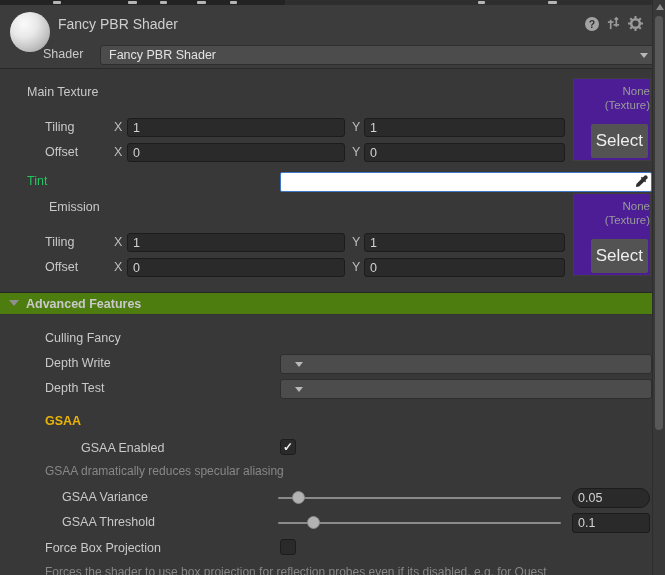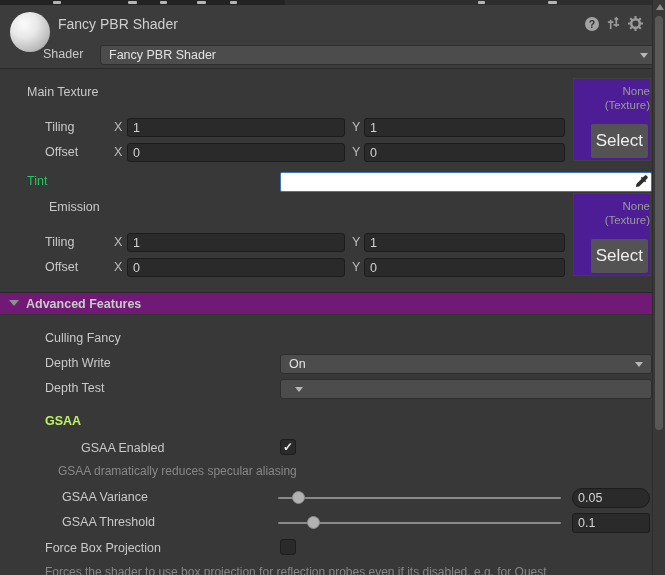--- a/index.html
+++ b/index.html
@@ -71,7 +71,7 @@
 
   
   .foldbar{
-    left:0;top:292px;width:665px;height:23px;background:#701a75;
+    left:0;top:292px;width:665px;height:23px;background:#4d7c0f;
     border-top:1px solid #262626;border-bottom:1px solid #333333;box-sizing:border-box;
   }
   .fold-arrow{

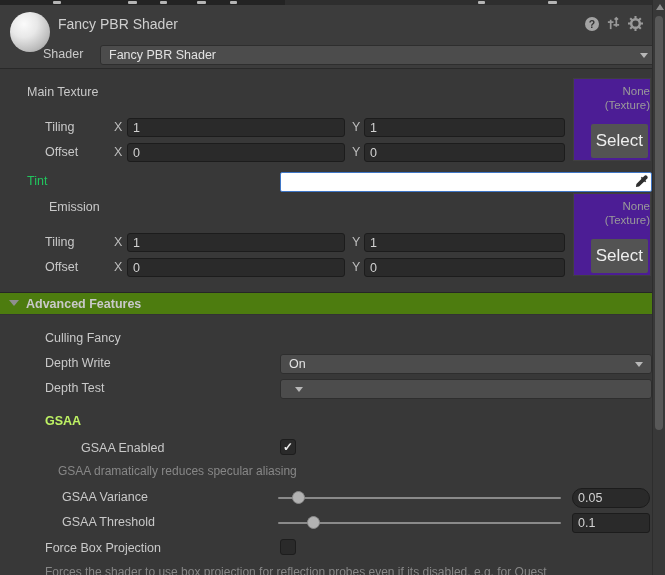--- a/index.html
+++ b/index.html
@@ -238,7 +238,6 @@
 
   <div class="abs lbl" style="left:45px;top:356px;">Depth Write</div>
   <div class="dropdown" style="left:280px;top:354px;width:372px;">
-    <span class="ddtext">On</span>
       <span class="dd-arrow"></span>
   </div>
 

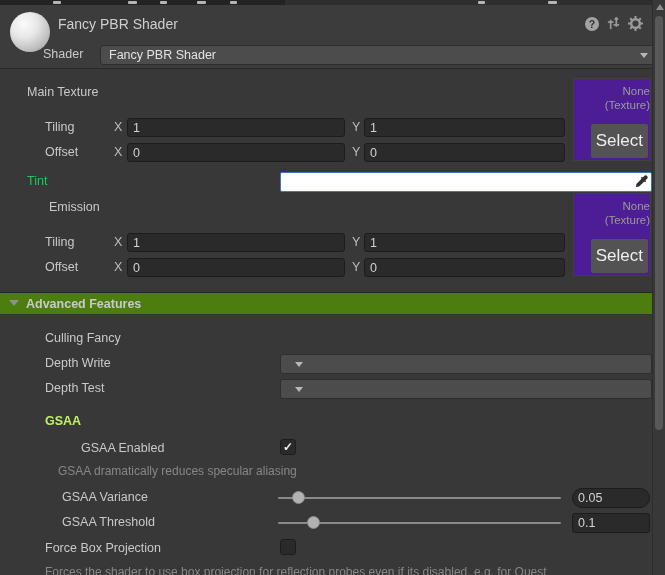--- a/index.html
+++ b/index.html
@@ -12,7 +12,7 @@
   }
   .abs{position:absolute;}
   .lbl{color:#c9c9c9;white-space:nowrap;}
-  .bold{font-weight:bold;color:#bef264;}
+  .bold{font-weight:bold;color:#eab308;}
 
   
   .tabstrip{left:0;top:0;width:665px;height:5px;background:#232323;}

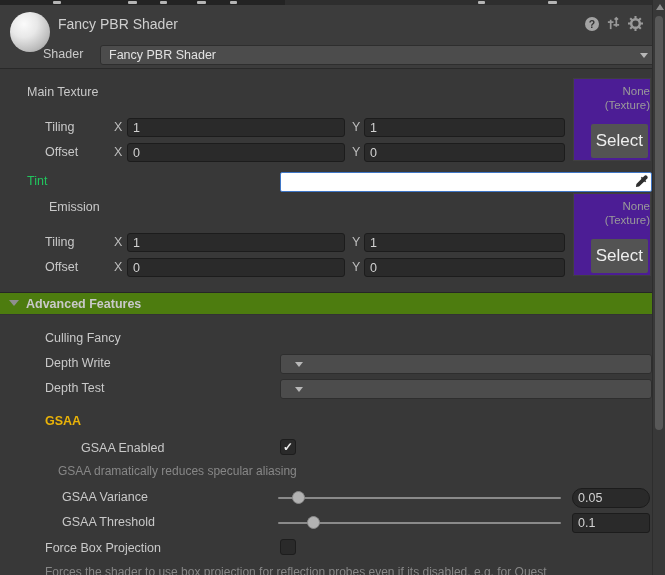--- a/index.html
+++ b/index.html
@@ -253,7 +253,7 @@
     <span>✓</span>
   </div>
 
-  <div class="abs helptext" style="left:45px;top:464px;margin-left:13px;">GSAA dramatically reduces specular aliasing</div>
+  <div class="abs helptext" style="left:45px;top:464px;">GSAA dramatically reduces specular aliasing</div>
 
   <div class="abs lbl" style="left:62px;top:490px;">GSAA Variance</div>
   <div class="slidertrack" style="left:278px;top:497px;width:283px;">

——

** Activity **
Repeat the material above word for word; no images go in the copy.

** Exercise answer **
--- a/index.html
+++ b/index.html
@@ -71,7 +71,7 @@
 
   
   .foldbar{
-    left:0;top:292px;width:665px;height:23px;background:#701a75;
+    left:0;top:292px;width:665px;height:23px;background:#4d7c0f;
     border-top:1px solid #262626;border-bottom:1px solid #333333;box-sizing:border-box;
   }
   .fold-arrow{

--- a/index.html
+++ b/index.html
@@ -238,7 +238,6 @@
 
   <div class="abs lbl" style="left:45px;top:356px;">Depth Write</div>
   <div class="dropdown" style="left:280px;top:354px;width:372px;">
-    <span class="ddtext">On</span>
       <span class="dd-arrow"></span>
   </div>
 

--- a/index.html
+++ b/index.html
@@ -12,7 +12,7 @@
   }
   .abs{position:absolute;}
   .lbl{color:#c9c9c9;white-space:nowrap;}
-  .bold{font-weight:bold;color:#bef264;}
+  .bold{font-weight:bold;color:#eab308;}
 
   
   .tabstrip{left:0;top:0;width:665px;height:5px;background:#232323;}

--- a/index.html
+++ b/index.html
@@ -253,7 +253,7 @@
     <span>✓</span>
   </div>
 
-  <div class="abs helptext" style="left:45px;top:464px;margin-left:13px;">GSAA dramatically reduces specular aliasing</div>
+  <div class="abs helptext" style="left:45px;top:464px;">GSAA dramatically reduces specular aliasing</div>
 
   <div class="abs lbl" style="left:62px;top:490px;">GSAA Variance</div>
   <div class="slidertrack" style="left:278px;top:497px;width:283px;">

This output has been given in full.